Problem: Going line by line through the records below, write out everything starting with the line containing "height: 31px ->" and going on through the line containing "html: <div>Monday</div> ->", exactly and inclusively. Pictures do not go in.

::: Excerpted data :::

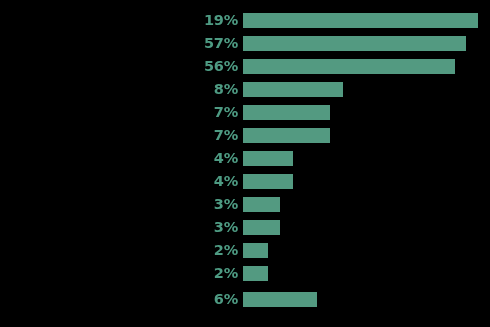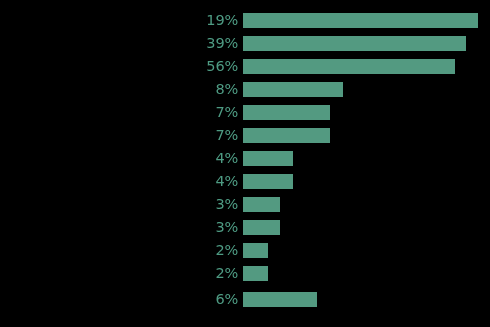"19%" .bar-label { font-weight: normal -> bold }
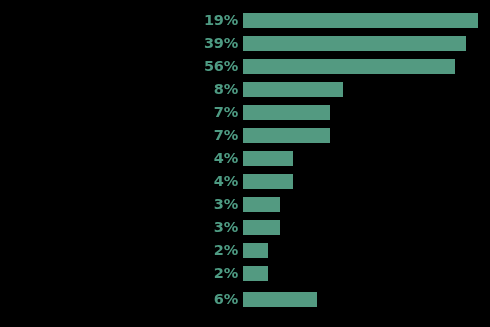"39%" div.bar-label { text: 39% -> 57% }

:::
::: Excerpted data :::

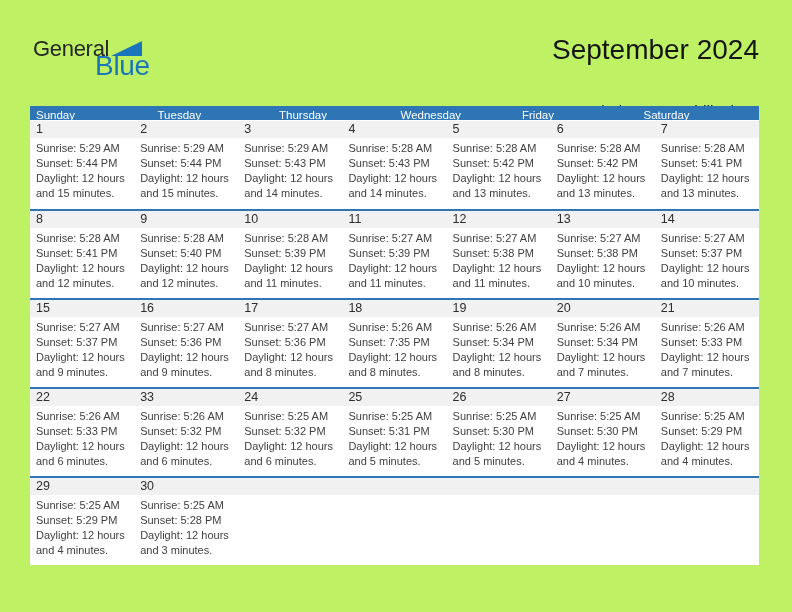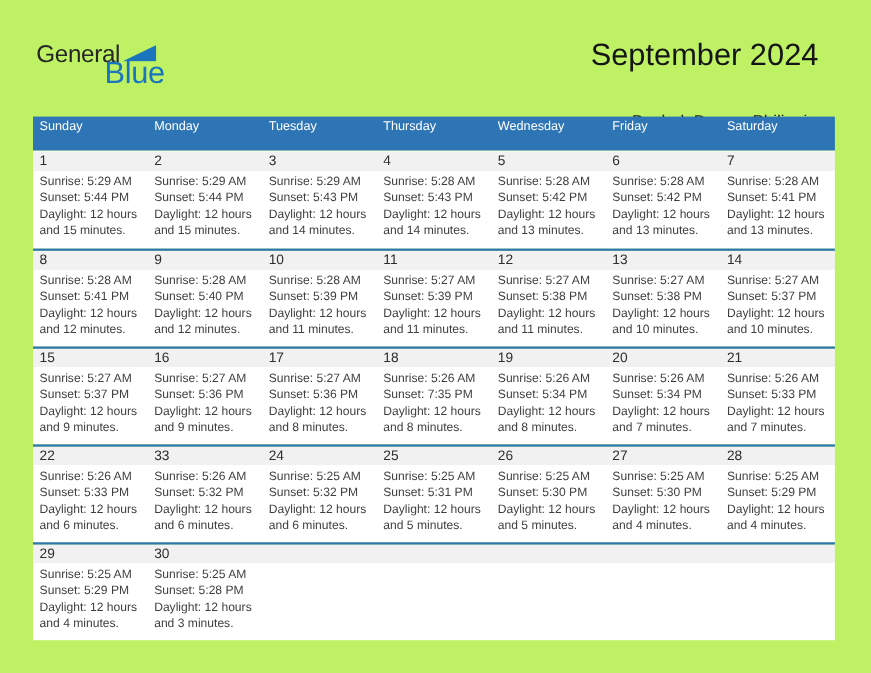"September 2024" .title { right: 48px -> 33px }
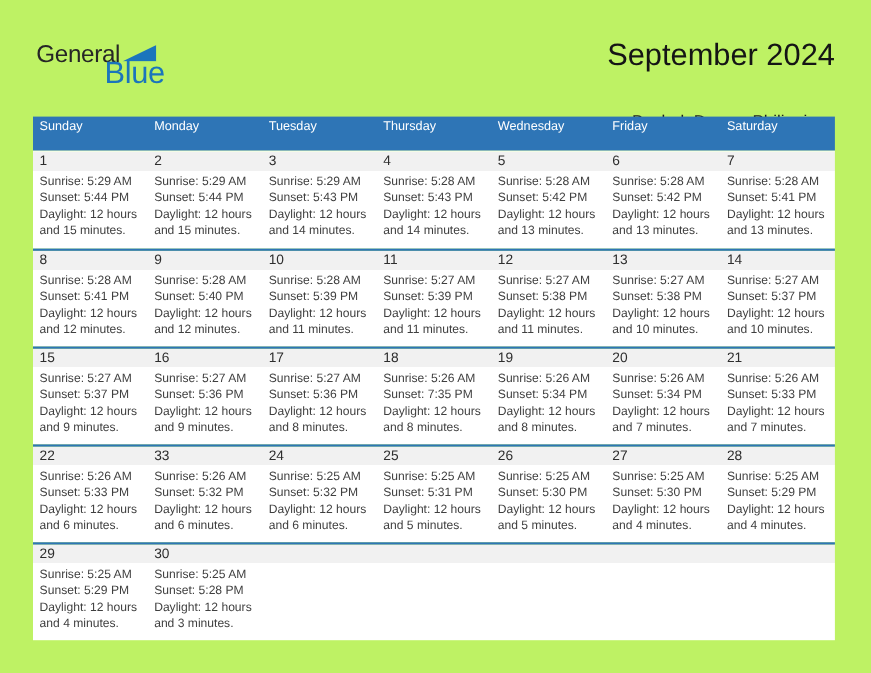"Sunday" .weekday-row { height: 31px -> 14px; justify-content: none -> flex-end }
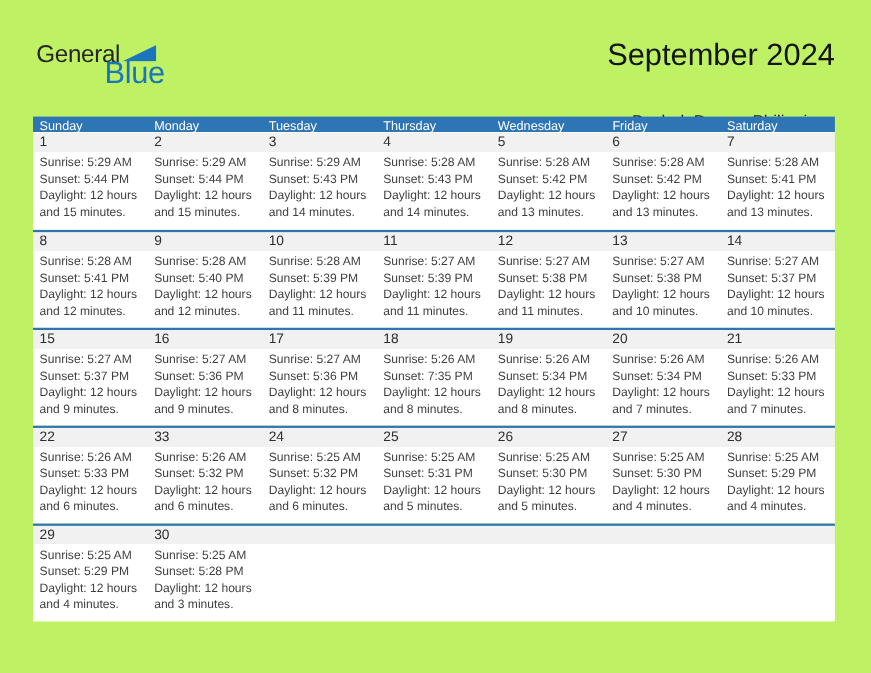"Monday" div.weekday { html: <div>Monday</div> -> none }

:::

Exercise result:
"Sunday" .weekday-row { height: 31px -> 14px; justify-content: none -> flex-end }
"Monday" div.weekday { html: <div>Monday</div> -> none }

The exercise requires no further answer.